## Assignment:
Write out the data below exactly, beginning with the first line and ending once the line that has "margin-left: 31px ->" is written.

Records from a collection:
········

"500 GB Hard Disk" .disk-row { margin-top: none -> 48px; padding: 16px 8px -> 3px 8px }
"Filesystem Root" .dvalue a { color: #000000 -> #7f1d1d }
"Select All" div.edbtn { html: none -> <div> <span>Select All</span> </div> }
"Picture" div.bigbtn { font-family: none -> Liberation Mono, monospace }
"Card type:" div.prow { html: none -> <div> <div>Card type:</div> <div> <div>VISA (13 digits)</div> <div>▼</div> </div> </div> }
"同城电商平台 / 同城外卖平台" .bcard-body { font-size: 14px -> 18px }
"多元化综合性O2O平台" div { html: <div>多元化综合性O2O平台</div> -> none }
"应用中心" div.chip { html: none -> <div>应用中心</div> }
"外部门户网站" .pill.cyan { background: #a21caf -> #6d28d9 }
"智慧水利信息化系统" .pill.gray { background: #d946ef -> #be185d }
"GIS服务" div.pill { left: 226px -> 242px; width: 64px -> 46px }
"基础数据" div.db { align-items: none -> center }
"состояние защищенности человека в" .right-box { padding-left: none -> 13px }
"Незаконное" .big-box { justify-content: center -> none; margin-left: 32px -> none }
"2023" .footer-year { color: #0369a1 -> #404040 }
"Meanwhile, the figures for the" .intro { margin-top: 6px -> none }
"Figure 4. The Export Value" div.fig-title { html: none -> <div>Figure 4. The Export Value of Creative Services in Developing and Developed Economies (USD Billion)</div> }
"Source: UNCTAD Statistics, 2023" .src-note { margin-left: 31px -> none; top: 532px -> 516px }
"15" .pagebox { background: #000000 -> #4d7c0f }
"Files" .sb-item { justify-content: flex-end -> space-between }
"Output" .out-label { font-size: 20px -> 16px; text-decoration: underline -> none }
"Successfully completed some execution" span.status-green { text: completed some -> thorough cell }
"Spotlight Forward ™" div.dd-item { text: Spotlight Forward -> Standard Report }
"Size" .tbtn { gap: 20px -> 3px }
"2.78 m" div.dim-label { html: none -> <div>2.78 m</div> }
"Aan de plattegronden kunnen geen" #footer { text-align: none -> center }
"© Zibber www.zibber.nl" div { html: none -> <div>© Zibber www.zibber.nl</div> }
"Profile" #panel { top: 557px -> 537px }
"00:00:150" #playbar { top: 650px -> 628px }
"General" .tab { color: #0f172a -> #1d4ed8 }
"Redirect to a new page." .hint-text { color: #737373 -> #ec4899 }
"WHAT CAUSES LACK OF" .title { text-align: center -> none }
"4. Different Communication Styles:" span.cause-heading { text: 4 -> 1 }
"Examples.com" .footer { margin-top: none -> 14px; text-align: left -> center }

········

## Output for this task:
"500 GB Hard Disk" .disk-row { margin-top: none -> 48px; padding: 16px 8px -> 3px 8px }
"Filesystem Root" .dvalue a { color: #000000 -> #7f1d1d }
"Select All" div.edbtn { html: none -> <div> <span>Select All</span> </div> }
"Picture" div.bigbtn { font-family: none -> Liberation Mono, monospace }
"Card type:" div.prow { html: none -> <div> <div>Card type:</div> <div> <div>VISA (13 digits)</div> <div>▼</div> </div> </div> }
"同城电商平台 / 同城外卖平台" .bcard-body { font-size: 14px -> 18px }
"多元化综合性O2O平台" div { html: <div>多元化综合性O2O平台</div> -> none }
"应用中心" div.chip { html: none -> <div>应用中心</div> }
"外部门户网站" .pill.cyan { background: #a21caf -> #6d28d9 }
"智慧水利信息化系统" .pill.gray { background: #d946ef -> #be185d }
"GIS服务" div.pill { left: 226px -> 242px; width: 64px -> 46px }
"基础数据" div.db { align-items: none -> center }
"состояние защищенности человека в" .right-box { padding-left: none -> 13px }
"Незаконное" .big-box { justify-content: center -> none; margin-left: 32px -> none }
"2023" .footer-year { color: #0369a1 -> #404040 }
"Meanwhile, the figures for the" .intro { margin-top: 6px -> none }
"Figure 4. The Export Value" div.fig-title { html: none -> <div>Figure 4. The Export Value of Creative Services in Developing and Developed Economies (USD Billion)</div> }
"Source: UNCTAD Statistics, 2023" .src-note { margin-left: 31px -> none; top: 532px -> 516px }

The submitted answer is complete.